Set down, exactly as they appear, the line containing "</span><b>Subscribe &amp; Save</b><span> page.</span>" and all subsequent lines through the end of the material below.

* [Supplied entries]:

•••

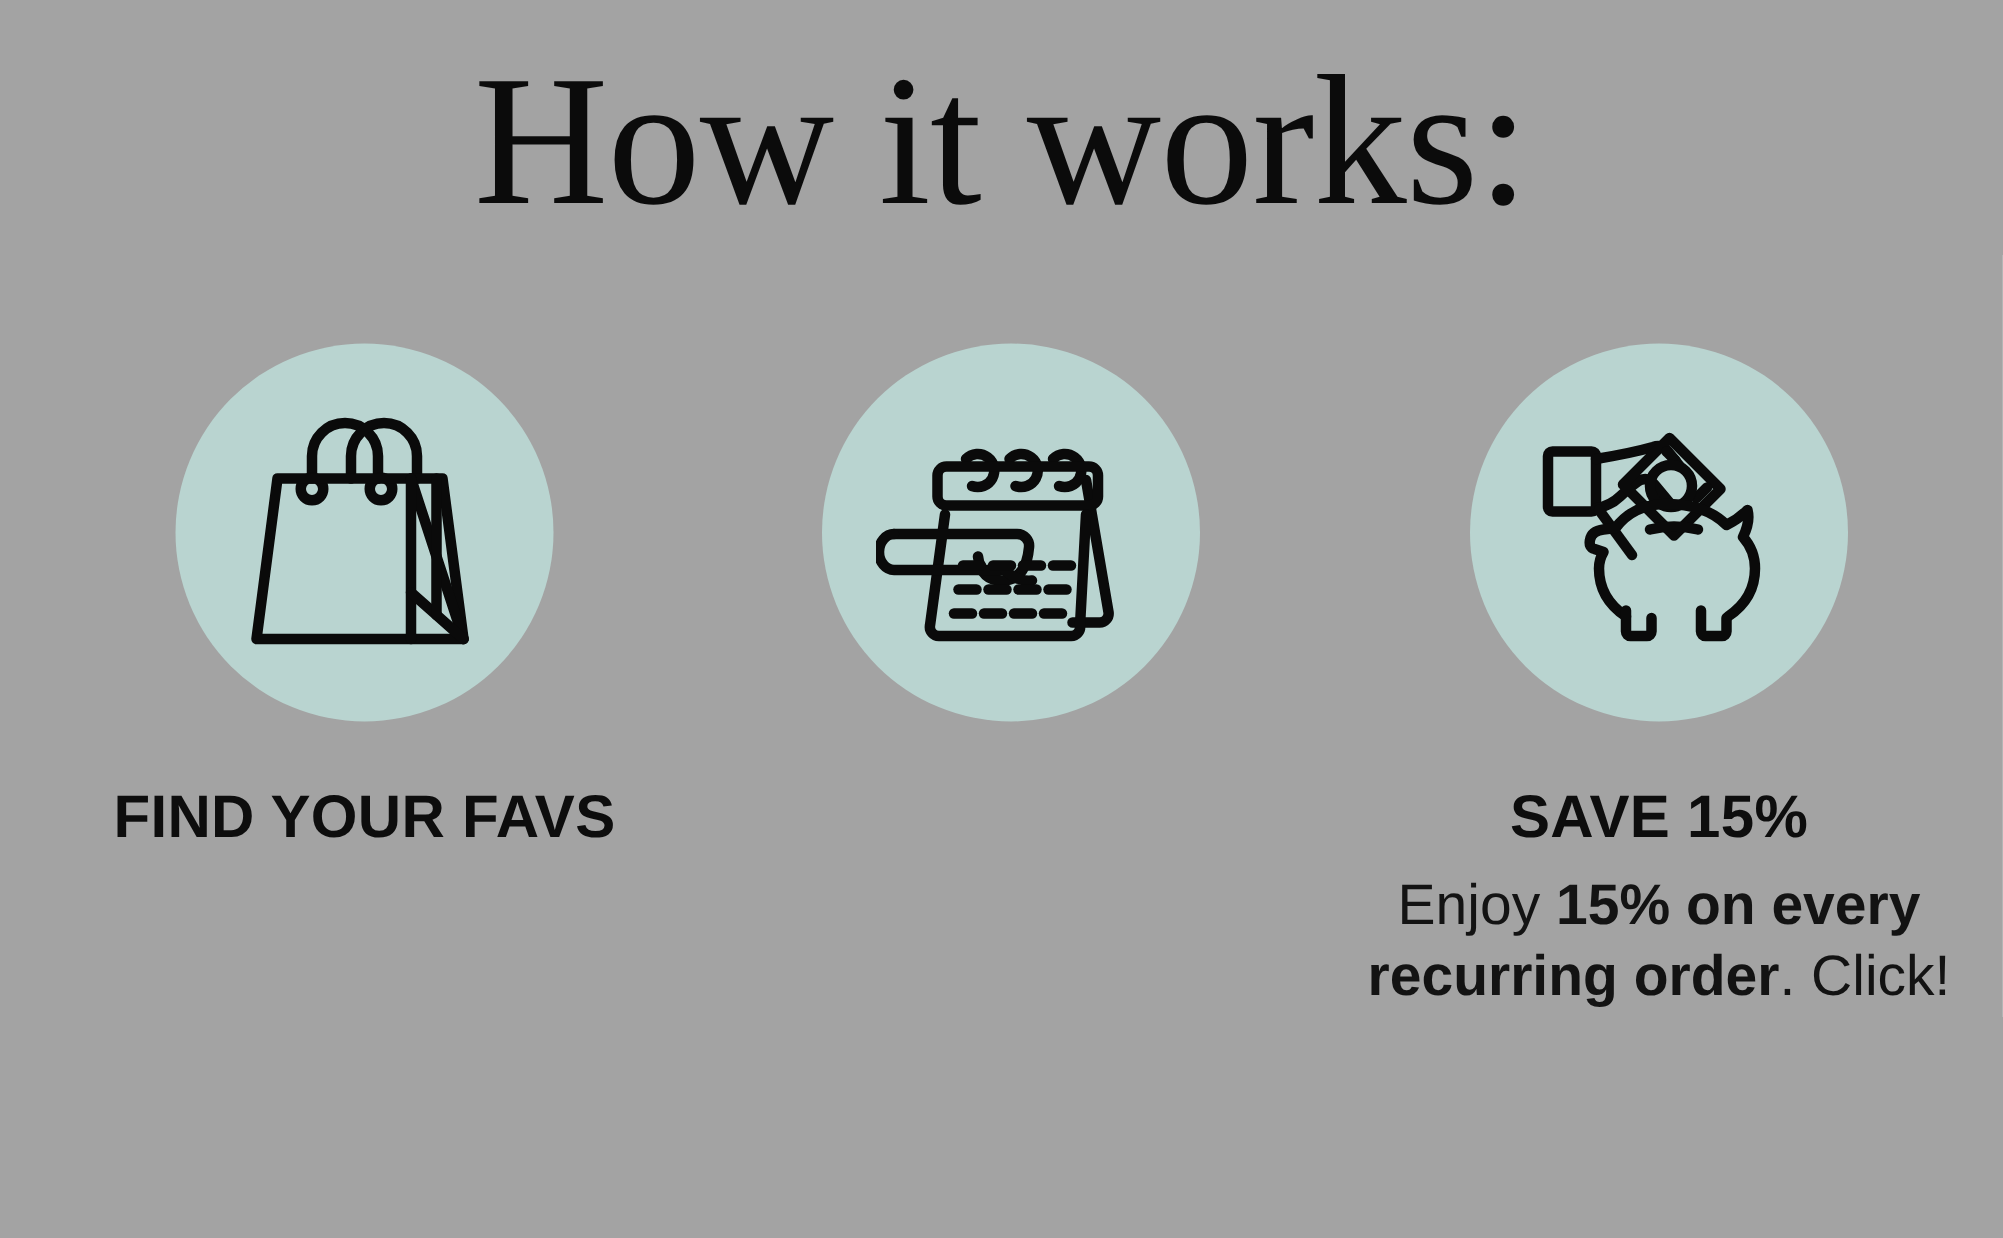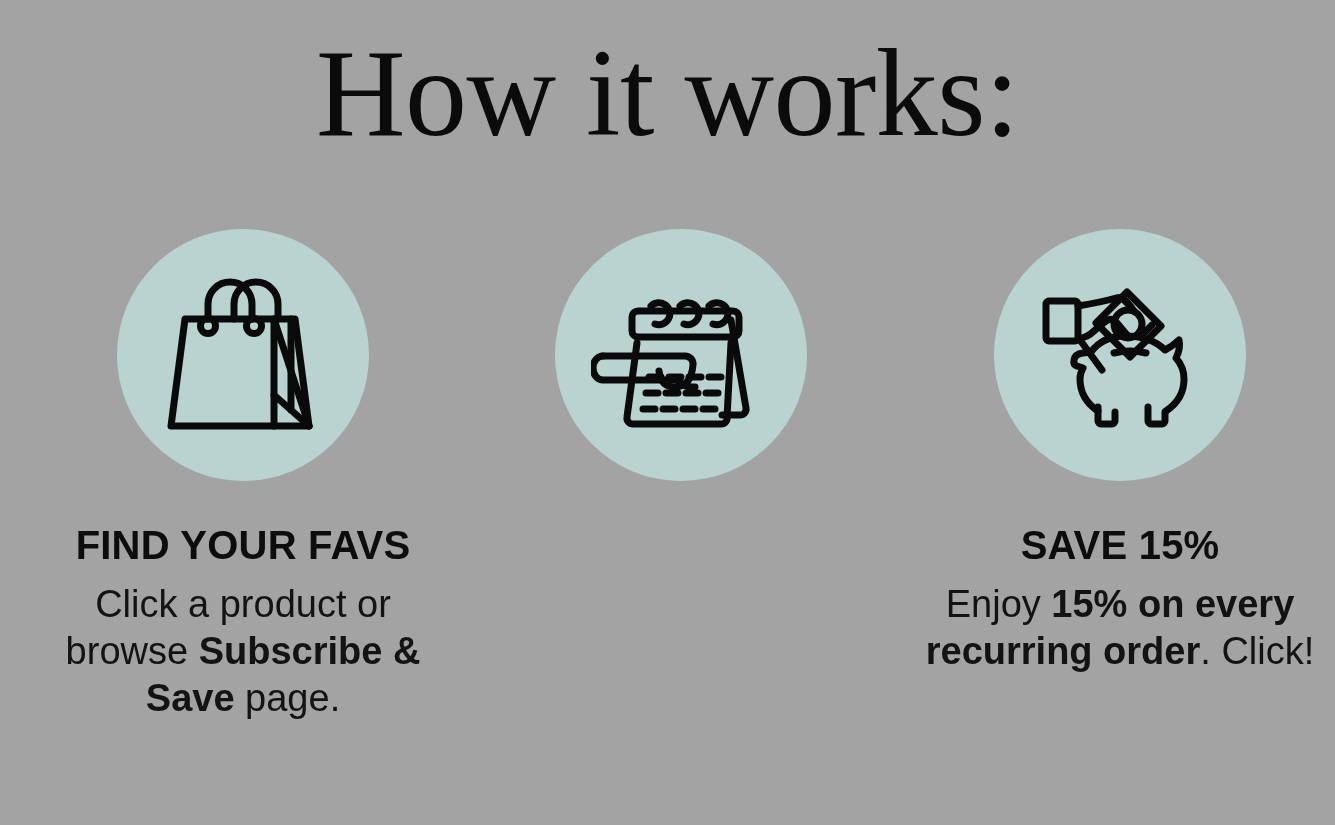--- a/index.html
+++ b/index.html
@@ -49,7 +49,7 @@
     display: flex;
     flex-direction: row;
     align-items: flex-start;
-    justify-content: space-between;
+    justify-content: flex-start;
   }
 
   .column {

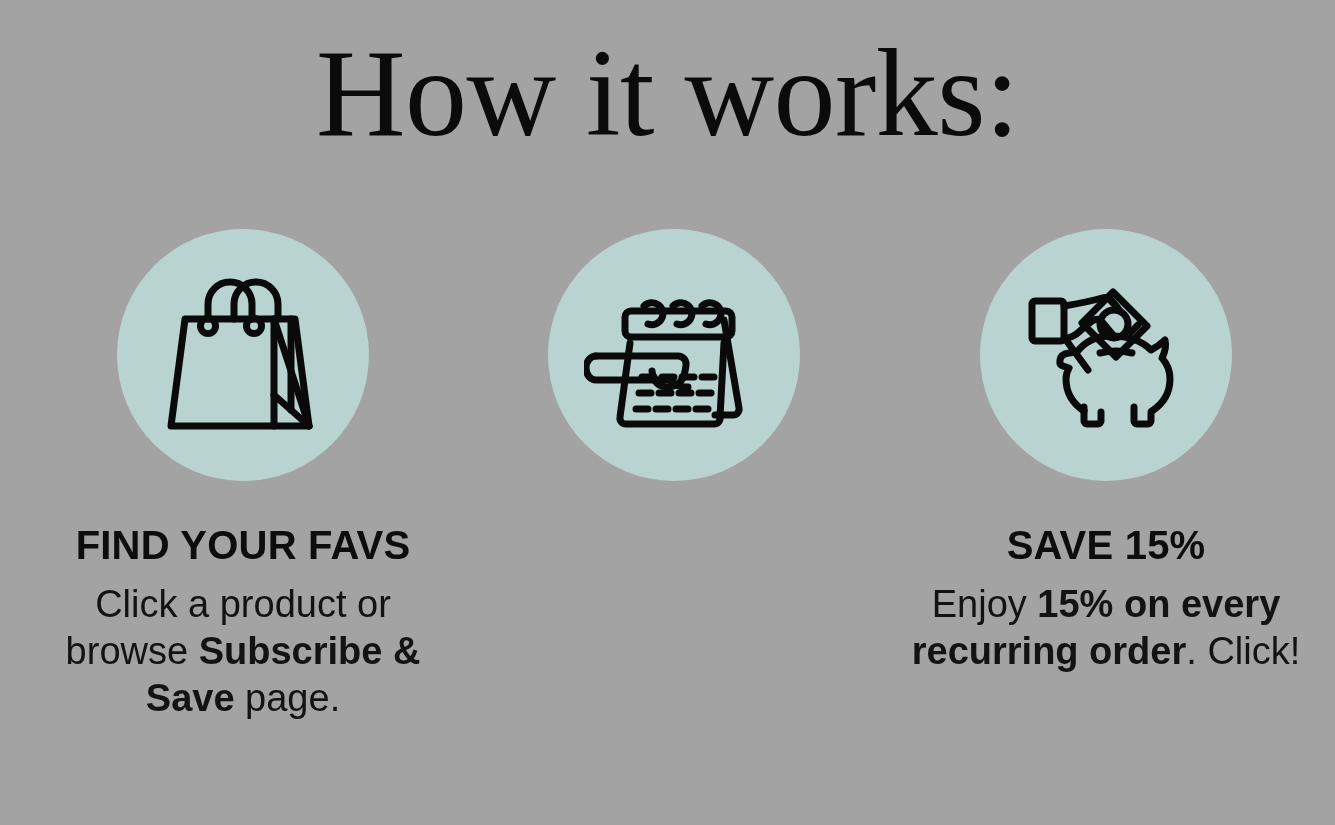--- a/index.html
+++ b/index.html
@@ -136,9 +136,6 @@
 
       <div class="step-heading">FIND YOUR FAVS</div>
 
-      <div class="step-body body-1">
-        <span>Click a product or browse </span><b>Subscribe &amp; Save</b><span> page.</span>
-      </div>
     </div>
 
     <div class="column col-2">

•••

* [Answer to the exercise]:
-        <span>Click a product or browse </span><b>Subscribe &amp; Save</b><span> page.</span>
-      </div>
     </div>
 
     <div class="column col-2">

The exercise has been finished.